L'Explication Prémisse
Cet article définit qui est reconnu comme « proche aidé » pour qu'un salarié puisse bénéficier d'un congé de proche aidant : il s'agit des personnes du cercle familial (conjoint, concubin, partenaire PACS, ascendants, descendants, collatéraux jusqu'au 4e degré, ou les mêmes liens par alliance) ainsi que d'une personne âgée ou handicapée qui vit avec le salarié ou avec laquelle il a des liens étroits et stables et qu'il aide régulièrement et gratuitement. Autrement dit, si la personne aidée entre dans l'une de ces catégories et présente un handicap ou une perte d'autonomie, le salarié peut prétendre au congé prévu pour aider cette personne.
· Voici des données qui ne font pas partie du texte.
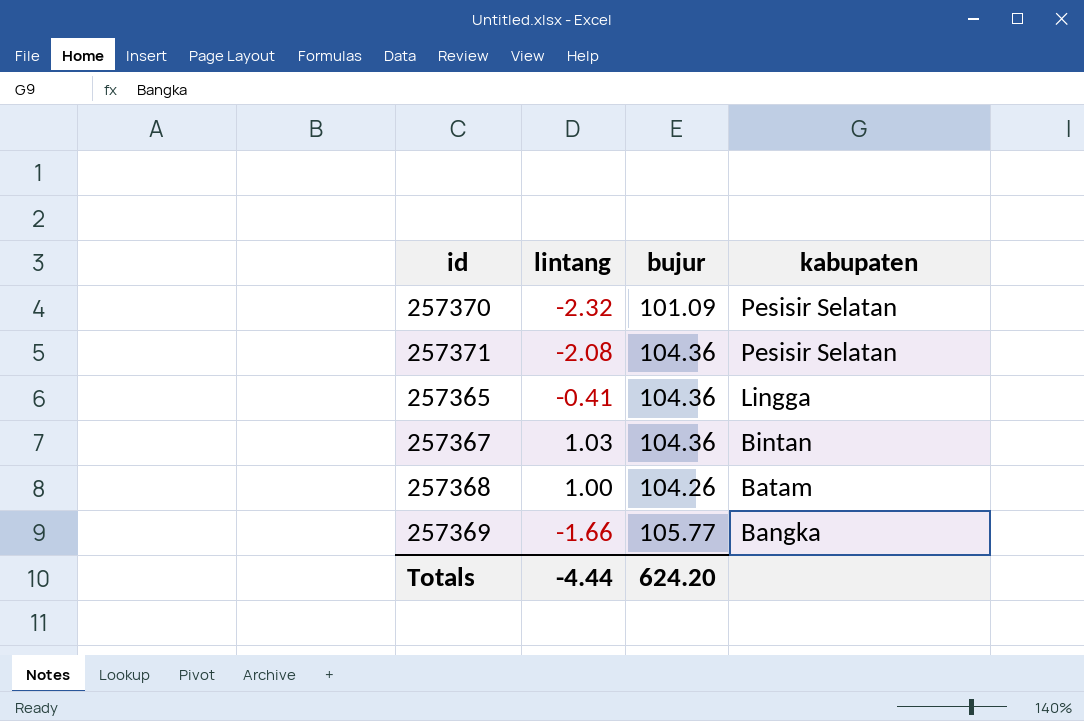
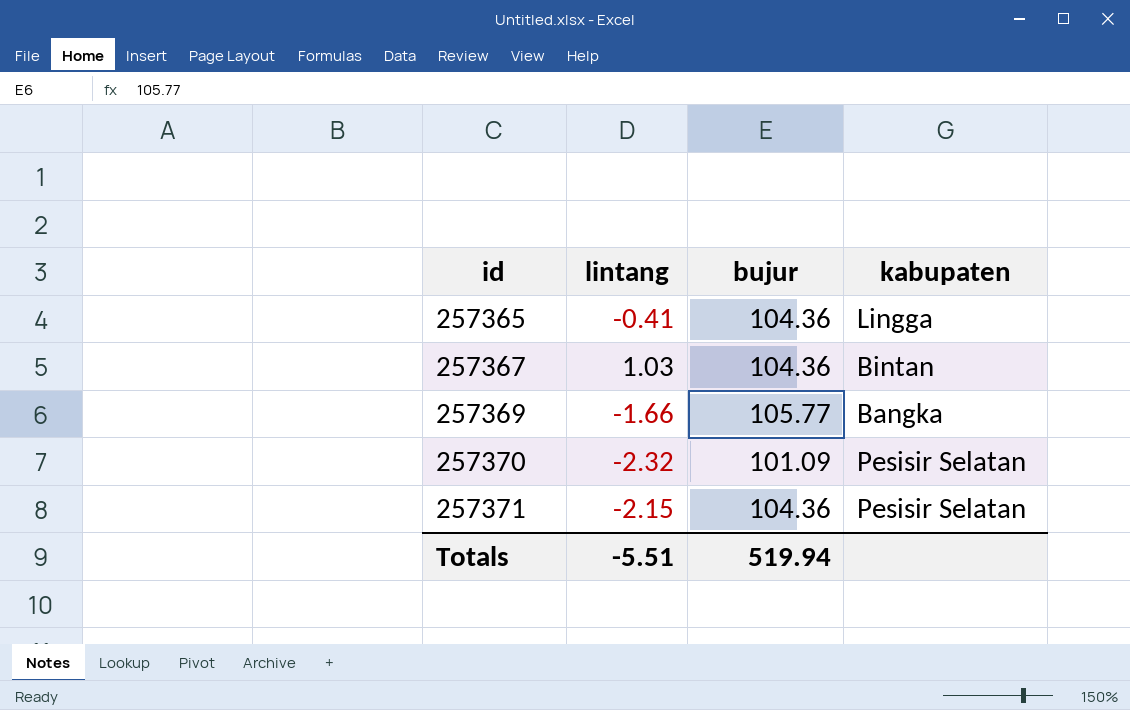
row order: kabupaten descending -> id ascending
row 257368: 1.00 | 104.26 | Batam -> none
257371 | lintang: -2.08 -> -2.15
Totals | lintang: -4.44 -> -5.51
Totals | bujur: 624.20 -> 519.94

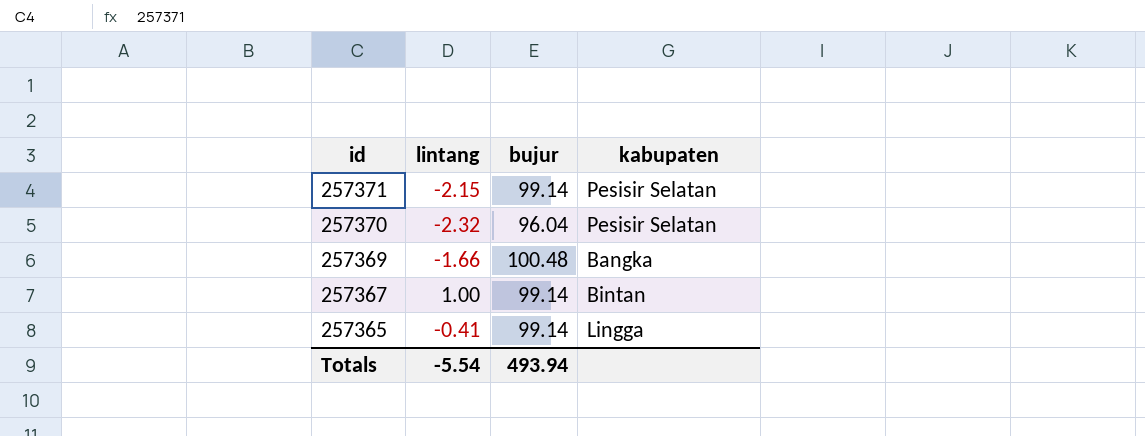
row order: id ascending -> id descending
257371 | bujur: 104.36 -> 99.14
257370 | bujur: 101.09 -> 96.04
257369 | bujur: 105.77 -> 100.48
257367 | lintang: 1.03 -> 1.00
257367 | bujur: 104.36 -> 99.14
257365 | bujur: 104.36 -> 99.14
Totals | lintang: -5.51 -> -5.54
Totals | bujur: 519.94 -> 493.94

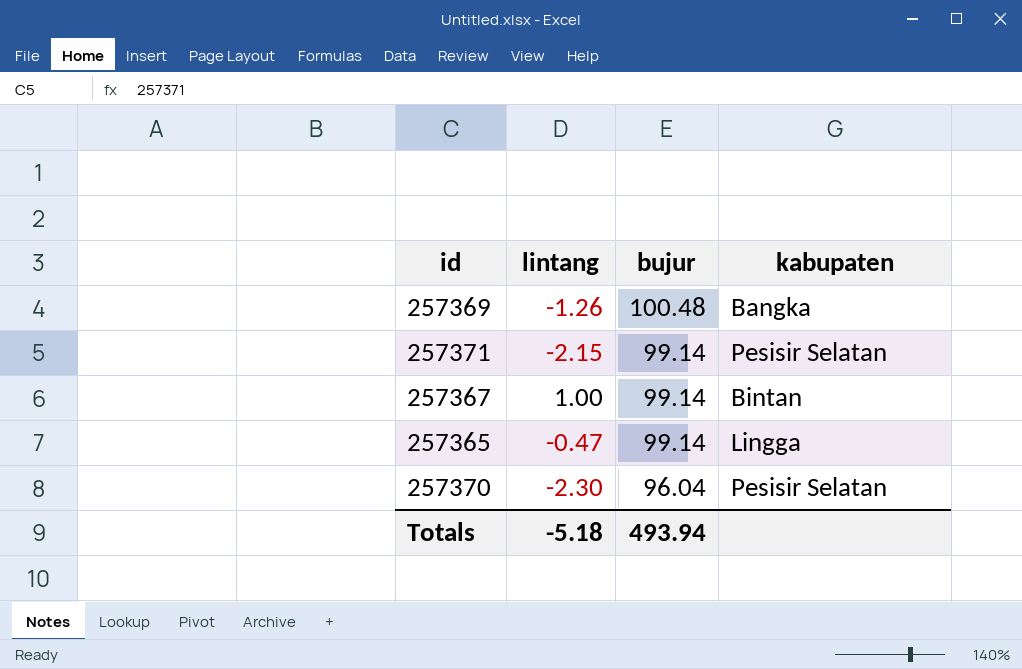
row order: id descending -> bujur descending
257369 | lintang: -1.66 -> -1.26
257365 | lintang: -0.41 -> -0.47
257370 | lintang: -2.32 -> -2.30
Totals | lintang: -5.54 -> -5.18

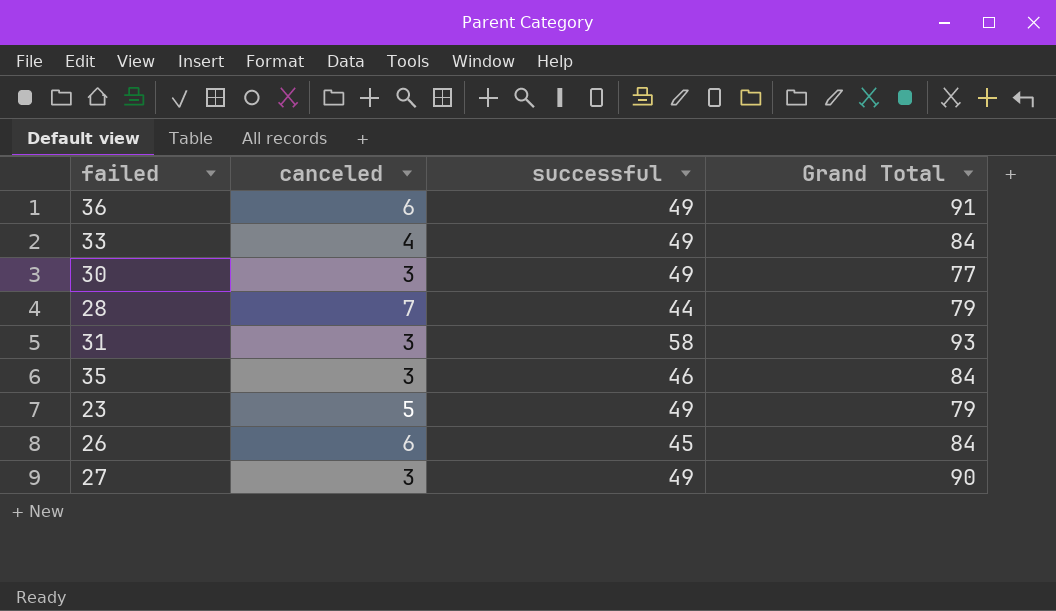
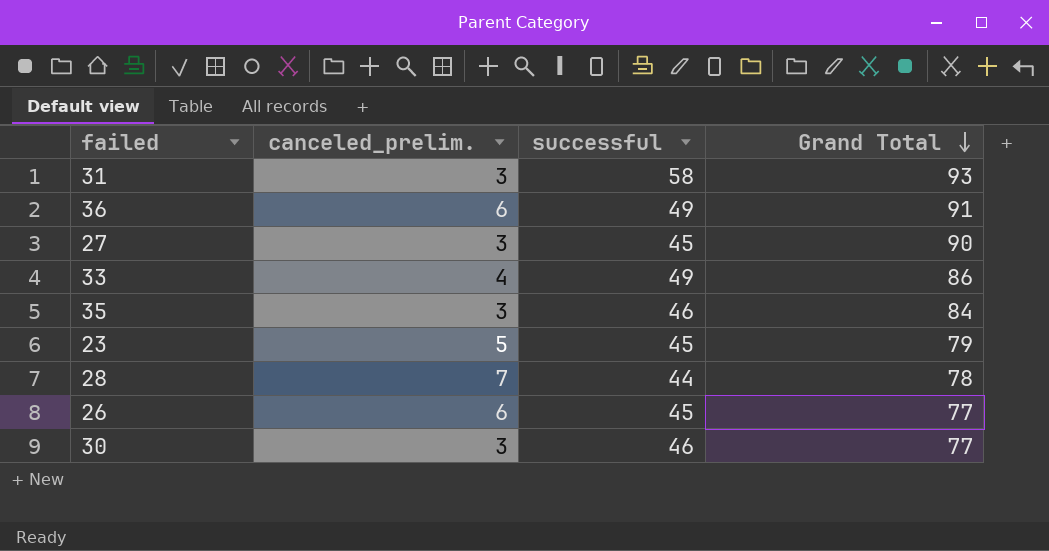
row order: none -> Grand Total descending
column name: canceled -> canceled_prelim.
27 | successful: 49 -> 45
33 | Grand Total: 84 -> 86
23 | successful: 49 -> 45
28 | Grand Total: 79 -> 78
26 | Grand Total: 84 -> 77
30 | successful: 49 -> 46

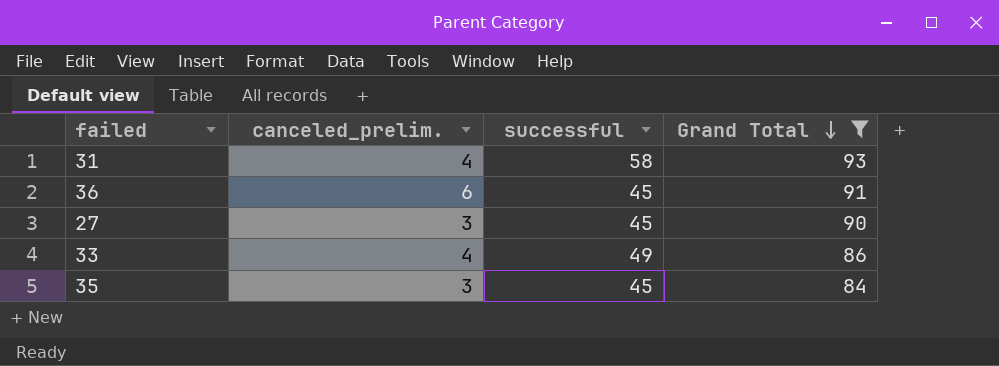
filter: none -> Grand Total >= 84
31 | canceled_prelim.: 3 -> 4
36 | successful: 49 -> 45
35 | successful: 46 -> 45

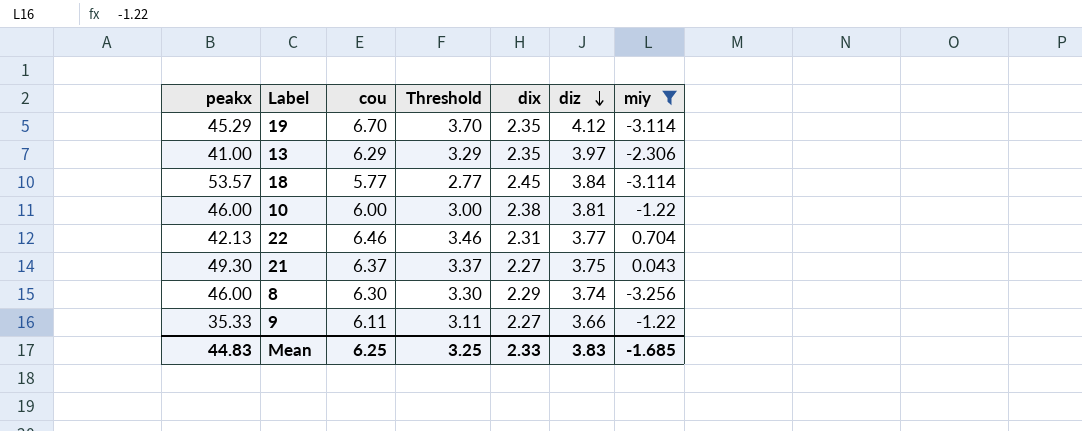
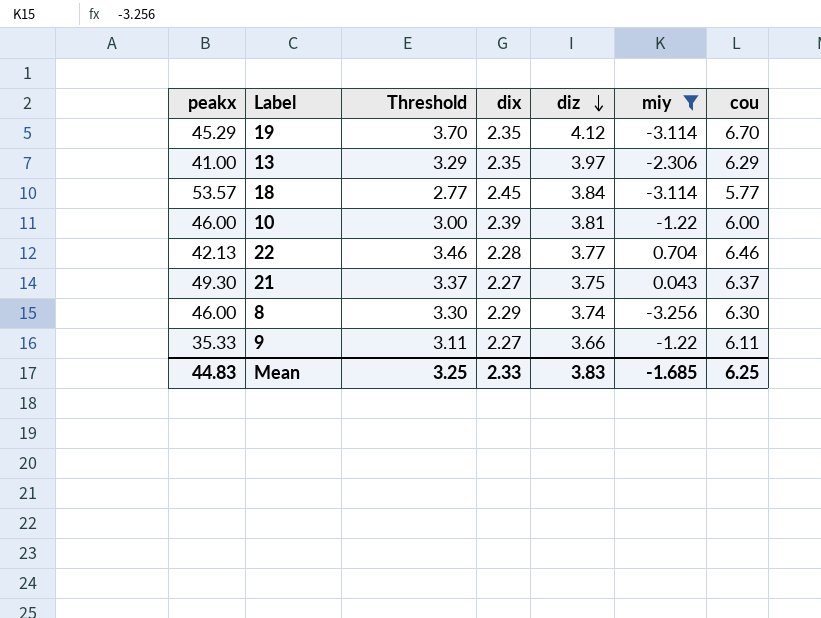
column cou | position: 3 -> 7
10 | dix: 2.38 -> 2.39
22 | dix: 2.31 -> 2.28

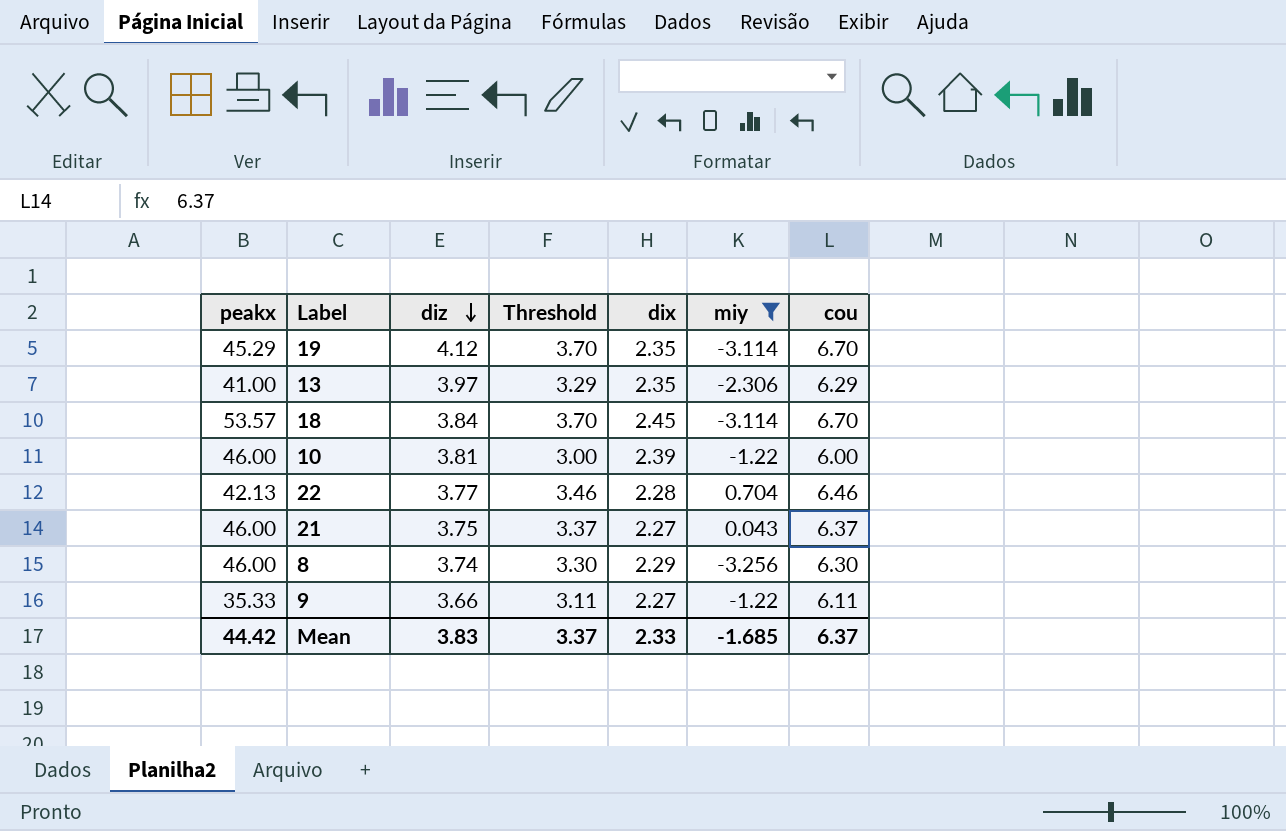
column diz | position: 5 -> 3
18 | Threshold: 2.77 -> 3.70
18 | cou: 5.77 -> 6.70
21 | peakx: 49.30 -> 46.00
Mean | peakx: 44.83 -> 44.42
Mean | Threshold: 3.25 -> 3.37
Mean | cou: 6.25 -> 6.37

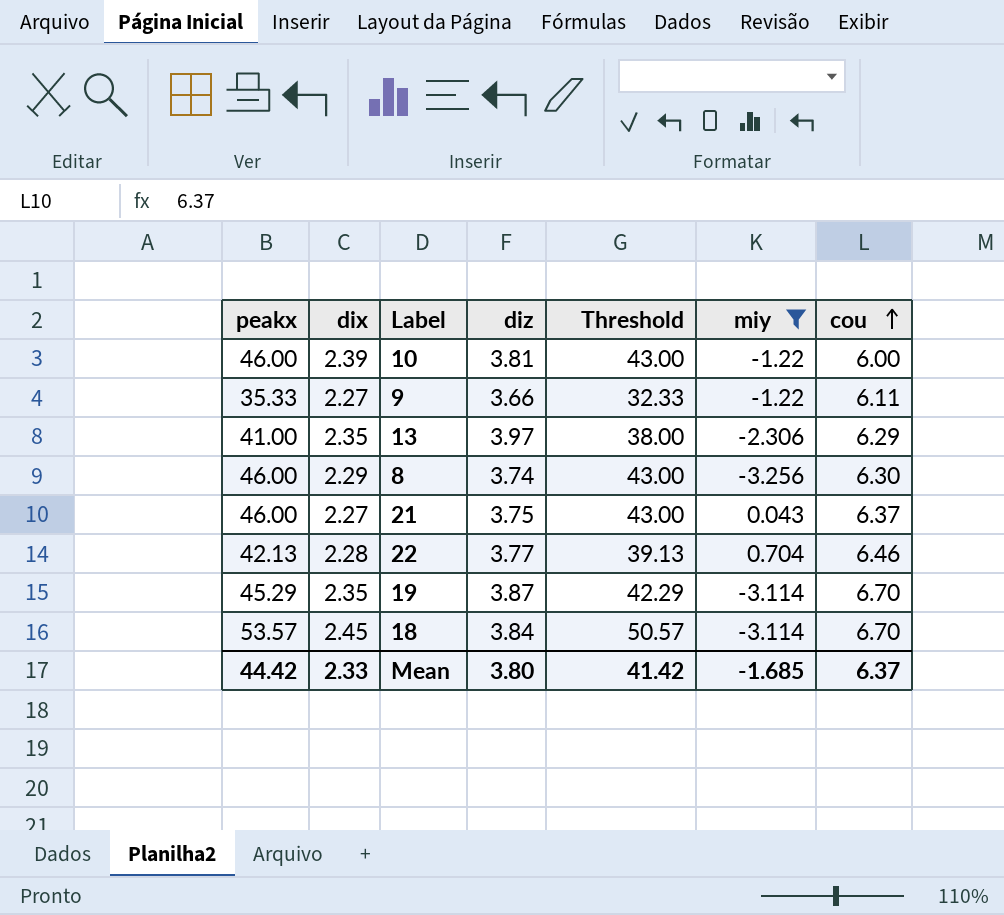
row order: diz descending -> cou ascending
column dix | position: 5 -> 2
column Threshold | formula: [cou] - 3 -> [peakx] - 3
19 | diz: 4.12 -> 3.87
Mean | diz: 3.83 -> 3.80
Mean | Threshold: 3.37 -> 41.42

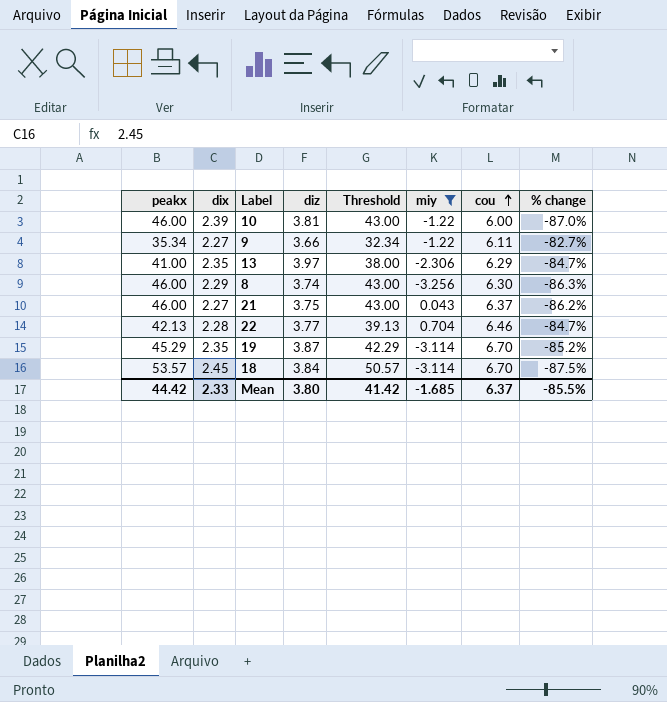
column % change | formula: none -> ([cou] - [peakx]) / [peakx]
9 | peakx: 35.33 -> 35.34
9 | Threshold: 32.33 -> 32.34

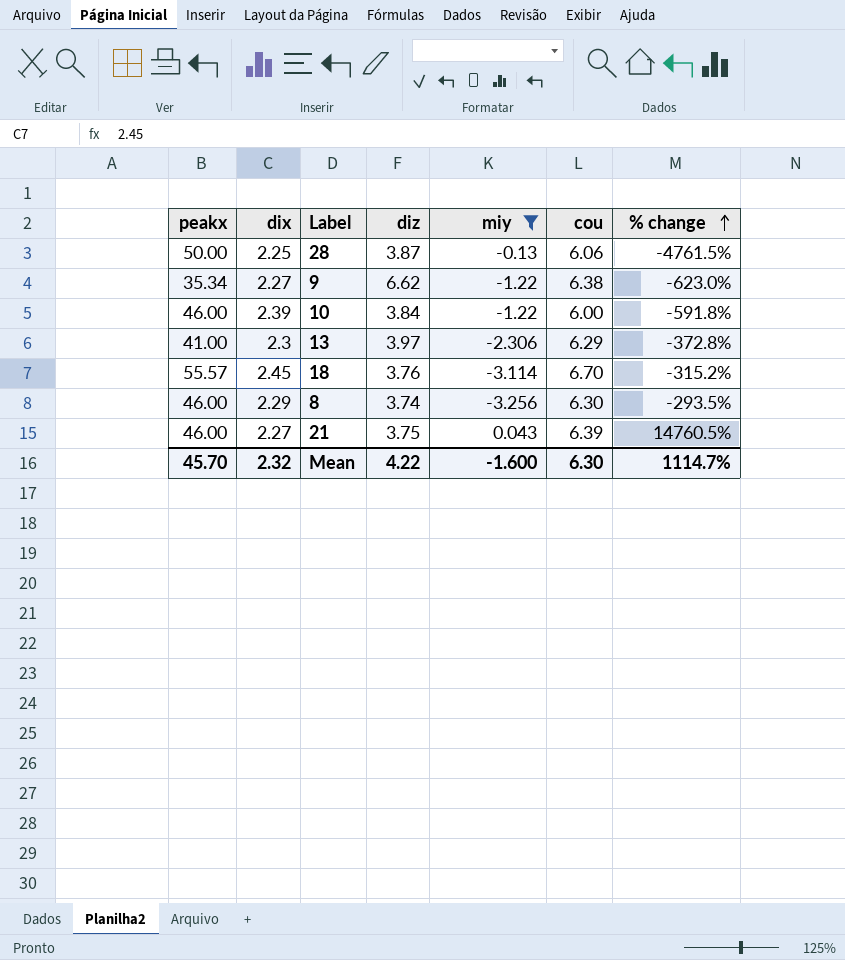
row order: cou ascending -> % change ascending
column Threshold | formula: [peakx] - 3 -> none
column % change | formula: ([cou] - [peakx]) / [peakx] -> ([cou] - [miy]) / [miy]
row 22: 42.13 | 2.28 | 3.77 | 39.13 | 0.704 | 6.46 | -84.7% -> none
row 19: 45.29 | 2.35 | 3.87 | 42.29 | -3.114 | 6.70 | -85.2% -> none
row 28: none -> 50.00 | 2.25 | 3.87 | -0.13 | 6.06 | -4761.5%
9 | diz: 3.66 -> 6.62
9 | cou: 6.11 -> 6.38
10 | diz: 3.81 -> 3.84
13 | dix: 2.35 -> 2.3
18 | peakx: 53.57 -> 55.57
18 | diz: 3.84 -> 3.76
21 | cou: 6.37 -> 6.39
Mean | peakx: 44.42 -> 45.70
Mean | dix: 2.33 -> 2.32
Mean | diz: 3.80 -> 4.22
Mean | miy: -1.685 -> -1.600
Mean | cou: 6.37 -> 6.30
Mean | % change: -85.5% -> 1114.7%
Marie travaille dans un service commercial. Sa mère, âgée de 82 ans, a récemment une perte d'autonomie et vit seule. Marie l'aide quotidiennement (courses, rendez‑vous médicaux, aide pour la toilette). Comme sa mère est une ascendante et présente une perte d'autonomie, Marie peut demander un congé de proche aidant pour organiser et assurer les soins et l'accompagnement nécessaires.
- Droit au congé conditionné par l'existence d'un handicap ou d'une perte d'autonomie chez la personne aidée.
- La liste des personnes éligibles est large : conjoint, concubin, partenaire lié par PACS.
- Sont visés aussi les ascendants (parents, grands‑parents) et descendants (enfants), ainsi que les collatéraux jusqu'au 4e degré (frères, sœurs, oncles, tantes, cousins, etc.).
- Sont également inclus les ascendants/descendants/collatéraux jusqu'au 4e degré de son conjoint/concubin/partenaire (effets par alliance).
- Une personne âgée ou handicapée non liée par parenté peut être prise en compte si elle réside avec le salarié ou entretient avec lui des liens étroits et stables et reçoit de lui une aide régulière et non professionnelle.
- Le cas d'un enfant dépendant renvoie à la notion de charge au sens de l'article L.512‑1 du code de la sécurité sociale (en pratique : enfant à la charge du salarié selon les règles de la sécurité sociale).
- Cet article précise uniquement qui est considéré comme proche aidé ; les modalités pratiques (durée, rémunération, démarches, justificatifs) sont prévues par d'autres dispositions du Code du travail ou par la convention collective.